Sep 012016
 

Mexico’s famed Hidden Beach (Playa Escondida), aka as the Beach of Love (Playa del Amor), has reopened for limited tourism following a three month closure  for cleaning and restoration work.

The beach is on one of the small, uninhabited Marieta Islands, in the Marieta Islands National Park, off the west coast of Mexico, and relatively close to the resort of Puerto Vallarta. It is one of Mexico’s most beautiful small beaches, looking from the air (image) like an “eye to the sky”.

Playa Escondida. Source: Google Earth. Scale: The beach is about 30 m (100 ft) long.

Playa Escondida. Source: Google Earth. Scale: The beach is about 30 m (100 ft) long.

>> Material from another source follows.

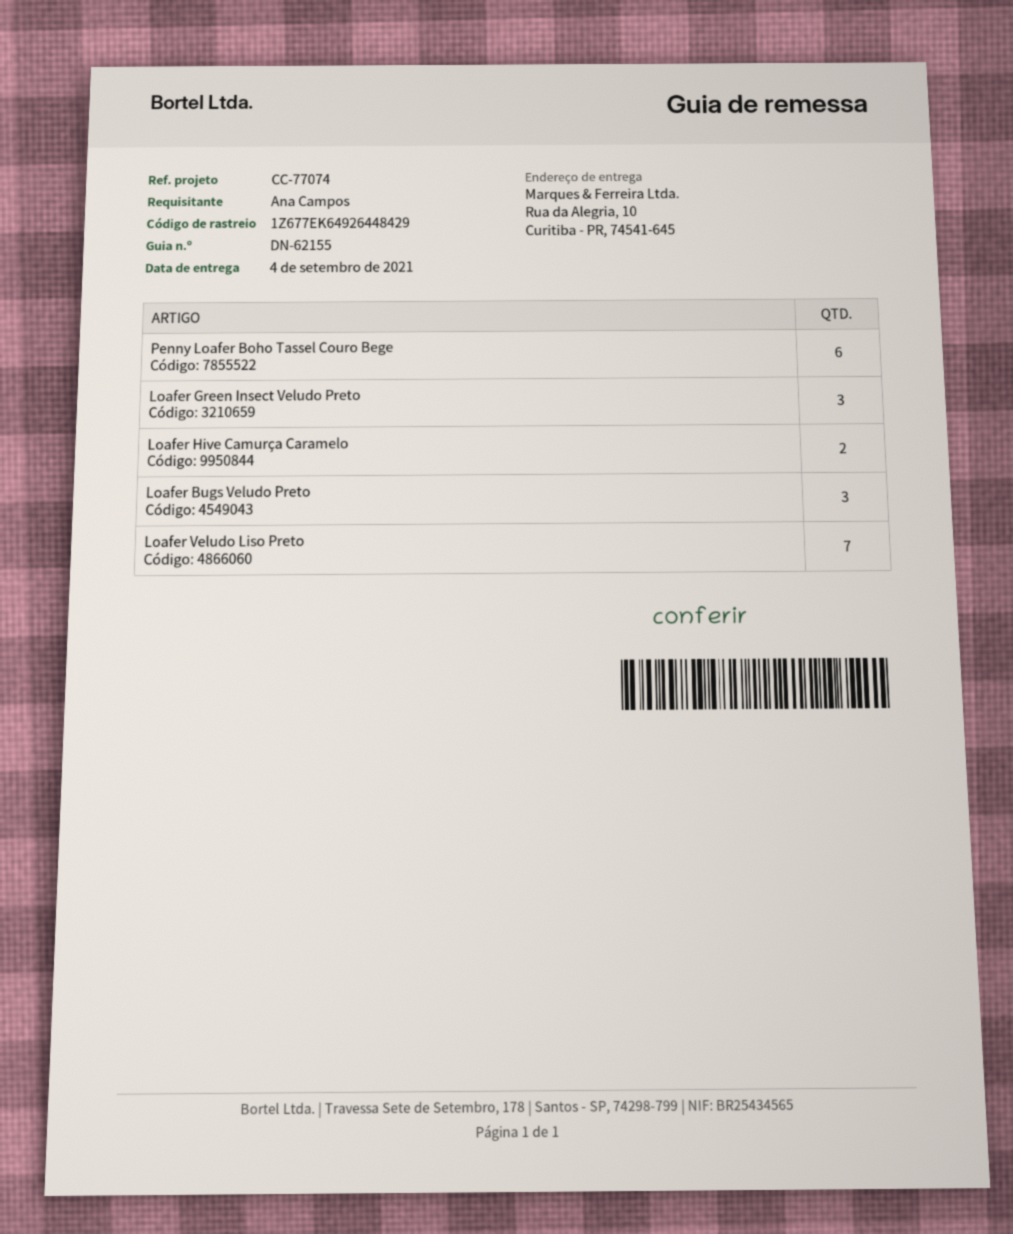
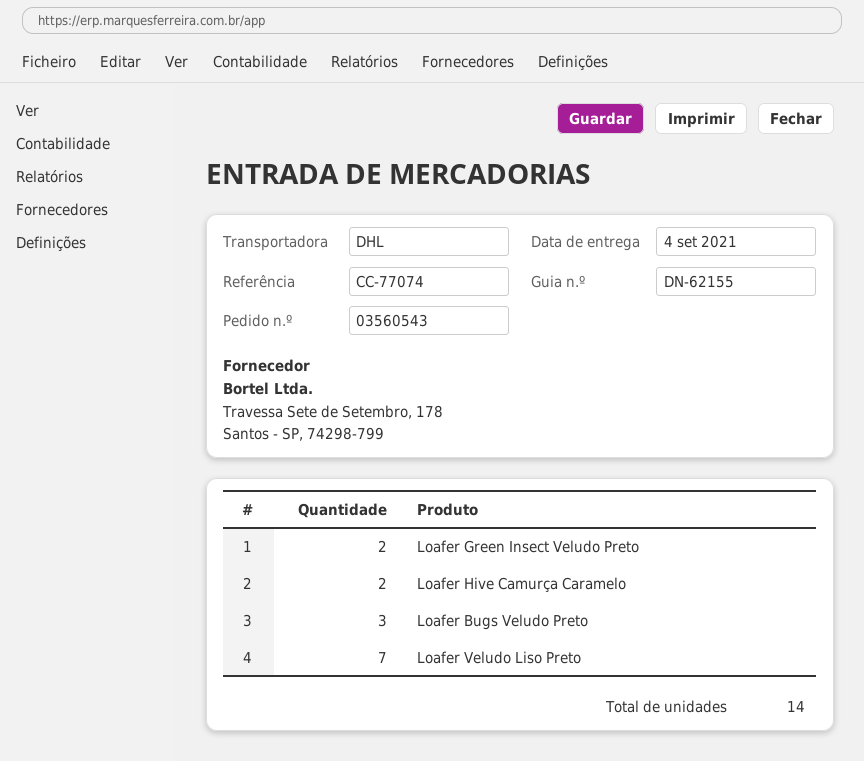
Penny Loafer Boho Tassel Couro Bege: 6 -> none
Loafer Green Insect Veludo Preto: 3 -> 2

In earlier posts, we considered how Playa Escondida (“Hidden Beach”) was formed and also looked at the not inconsiderable downside to publicizing one of Mexico’s most beautiful beaches.

After a study by University of Guadalajara researchers found that local coral was dying and argued that the beach could support no more than 625 visitors a day (compared to the estimated 2500 who visit it on vacation days), federal authorities closed the beach and prohibited access while they considered how best to regulate future visits.

Mexico’s National Protected Areas Commission (Conanp) has now announced new regulations governing visits to the island and to the beach. It is limiting visitors to 116/day, well below the University of Guadalajara figure for carrying capacity of 625/day/.

In addition, no single group may have more than 15 members. No diving is allowed. Fins, face masks and snorkels are all prohibited. Visits have a strict time limit of 30 minutes. The beach, visted by more than 125,000 in 2015, will be completely closed two days each week for maintenance and monitoring.

Only time will tell if these measures will be sufficient to ensure that this particular gem of Mexico’s hundreds of amazing geosites will still be there for future generations to admire and appreciate.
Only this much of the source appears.